- Born: 27 March 1900 Clapham, London
- Died: 10 September 1963 (aged 63) Battersea, London
- Occupations: Film score composer; pianist;

= Jack Beaver =

British composer (1900–1963)

Jack Beaver (27 March 1900 – 10 September 1963) was a British film score composer and pianist. Beaver was born in Clapham, London. He studied at the Metropolitan Academy of Music, Forest Gate and then at the Royal Academy of Music under Frederick Corder. After graduating he worked for the BBC. In the early 1930s he played with the Michael Doré Trio and wrote some concert pieces, including the three movement Sonatina for piano. He also contributed music and arrangements for various BBC radio drama and music features, including most of the radio adaptions of films produced by Douglas Moodie, throughout the 1930s and 1940s.

As (like Charles Williams) a member of the Gaumont–British Pictures composing team from the 1930s he was a prolific composer of film scores - around 40 scores between 1932 and 1947 - though many of his contributions were not credited. These included scores for the Secrets of Life series of documentaries produced between 1934 and 1947. He wrote music for Alfred Hitchcock's The 39 Steps (1935), and composed the pseudo piano concerto Portrait of Isla from the score for the 1940 Edgar Wallace film The Case of the Frightened Lady. This is perhaps the first example of a Romantic style Denham Concerto (or sometimes "tabloid piano concerto") composed especially for a film, a year before Richard Addinsell's much more famous Warsaw Concerto appeared in the film Dangerous Moonlight (1941).

Later in life Beaver was a regular contributor to the recorded music libraries, a regular resource of continuity music for BBC radio - such as News Theatre, recorded for the Chappell Music Library on 10 inch 78 RPM records in 1948. His march Cavalcade of Youth (1950) became widely known when it was used as signature tune for the BBC radio series The Barlowes of Beddington. Another example of his library music is Holiday Funfair (1954), performed by Dolf van der Linden And His Orchestra. He composed Sovereign Heritage for the National Brass Band Championships of 1954.

During the 1930s Beaver was living at 141 Gleneldon Road in Streatham. By the 1950s his address was 40 Fairfax Road, Teddington in Middlesex. He died aged 63 in Battersea, London.
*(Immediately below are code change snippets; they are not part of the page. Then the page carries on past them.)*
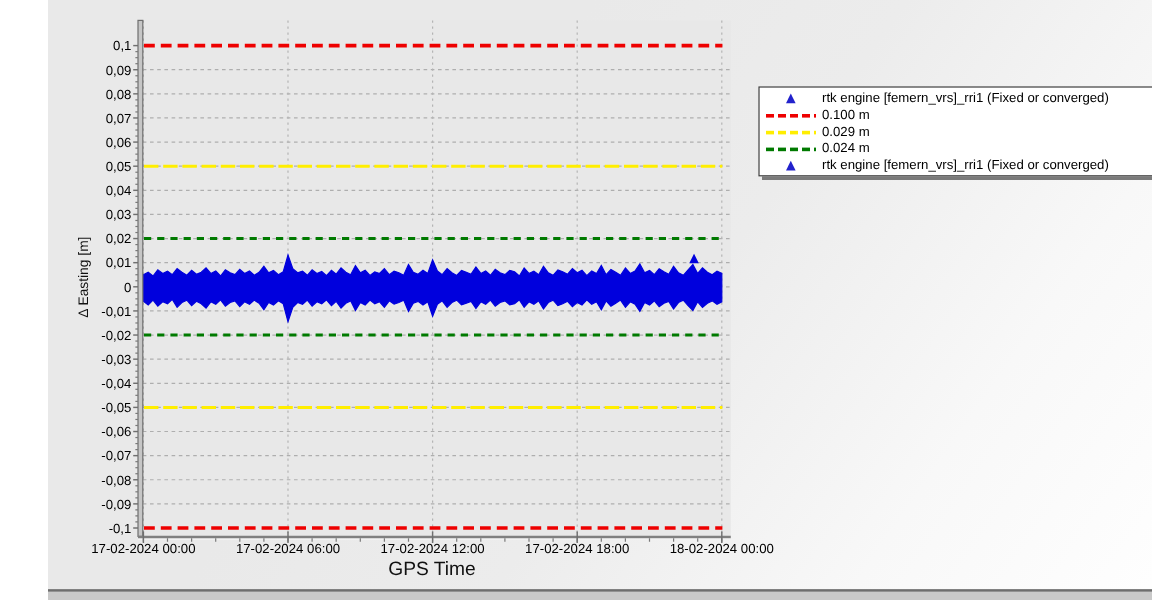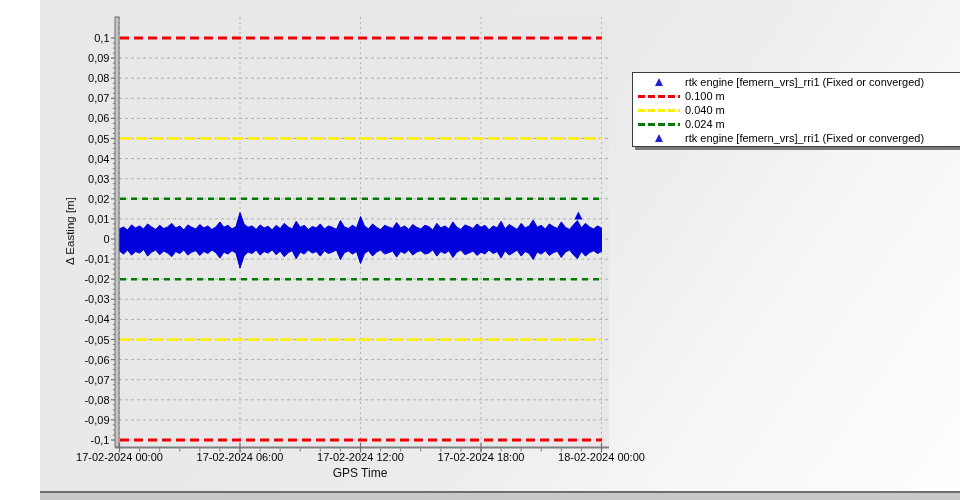--- a/index.html
+++ b/index.html
@@ -3,21 +3,21 @@
 <meta charset="utf-8">
 <style>
   html,body{margin:0;padding:0;background:#ffffff;}
   .window{position:relative;width:960px;height:500px;background:#c9c9c9;overflow:hidden;
           font-family:"Liberation Sans",sans-serif;margin-left:40px;}
   .panel{position:absolute;left:0;top:0;width:957px;height:491px;
          background:linear-gradient(125deg,#e9e9e9 35%,#ececec 55%,#f8f8f8 78%,#ffffff 100%);
          border-bottom:2px solid #6e6e6e;border-right:2px solid #979797;}
   svg text{font-family:"Liberation Sans",sans-serif;font-size:11px;fill:#000000;}
   .xtitle{position:absolute;left:79px;top:466px;width:482px;text-align:center;
-          font-size:12px;color:#111;}
+          font-size:16px;color:#111;}
   .ytitle{position:absolute;left:30px;top:231px;transform:translate(-50%,-50%) rotate(-90deg);
           white-space:nowrap;font-size:11.5px;color:#111;}
   .legend{position:absolute;left:592px;top:72px;width:363px;background:#ffffff;
           border:1px solid #3c3c3c;box-shadow:3px 3px 0 #7a7a7a;padding:2px 0 1px 0;}
   .lrow{display:flex;align-items:center;height:14px;}
   .lmark{width:52px;display:flex;justify-content:center;align-items:center;flex:0 0 52px;}
   .ltext{font-size:11px;color:#000;white-space:nowrap;}
   .tri{width:0;height:0;border-left:4.5px solid transparent;border-right:4.5px solid transparent;
        border-bottom:8px solid #2222cc;}
   .dashline{width:42px;height:3px;}
@@ -217,21 +217,21 @@
         <div class="lrow">
           <span class="lmark">
             <span class="dashline" style="background: repeating-linear-gradient(90deg, rgb(238, 0, 0) 0px, rgb(238, 0, 0) 7px, transparent 7px, transparent 10px);"></span>
           </span>
           <span class="ltext">0.100 m</span>
         </div>
         <div class="lrow">
           <span class="lmark">
             <span class="dashline" style="background: repeating-linear-gradient(90deg, rgb(255, 238, 0) 0px, rgb(255, 238, 0) 7px, transparent 7px, transparent 10px);"></span>
           </span>
-          <span class="ltext">0.040 m</span>
+          <span class="ltext">0.029 m</span>
         </div>
         <div class="lrow">
           <span class="lmark">
             <span class="dashline" style="background: repeating-linear-gradient(90deg, rgb(0, 122, 0) 0px, rgb(0, 122, 0) 7px, transparent 7px, transparent 10px);"></span>
           </span>
           <span class="ltext">0.024 m</span>
         </div>
         <div class="lrow">
           <span class="lmark">
             <span class="tri" style="border-bottom-color: rgb(34, 34, 204);"></span>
His son, Raymond Elgar Beaver, (19 August 1929 – 25 January 2008), was also a composer of film music.

==Selected filmography==

- Baroud (1932)
- Jack's the Boy (1932)
- Turkey Time (1933)
- Channel Crossing (1933)
- My Old Dutch (1934)
- Admirals All (1935)
- The Crouching Beast (1935)
- The 39 Steps (1935)
- Beloved Imposter (1936)
- Wings Over Africa (1936)
- The Avenging Hand (1936)
- Sabotage (1936)
- Second Bureau (1936)
- Ball at Savoy (1936)
- Wake Up Famous (1937)
- Double Exposures (1937)
- Under a Cloud (1937)
- The Great Barrier (1937)
- Return of a Stranger (1937)
- The Wife of General Ling (1937)
- Said O'Reilly to McNab (1937)
- The Ticket of Leave Man (1937)
- It's Never Too Late to Mend (1937)
- John Halifax (1938)
- The Face at the Window (1939)
- The Case of the Frightened Lady (1940)
- Crimes at the Dark House (1940)
- The Chinese Bungalow (1940)
- The Prime Minister (1941)
- Flying Fortress (1942)
- Gaiety George (1946)
- Dusty Bates (1947)
- The Hasty Heart (1949)
- The Clue of the Missing Ape (1953)
- The Gold Express (1955)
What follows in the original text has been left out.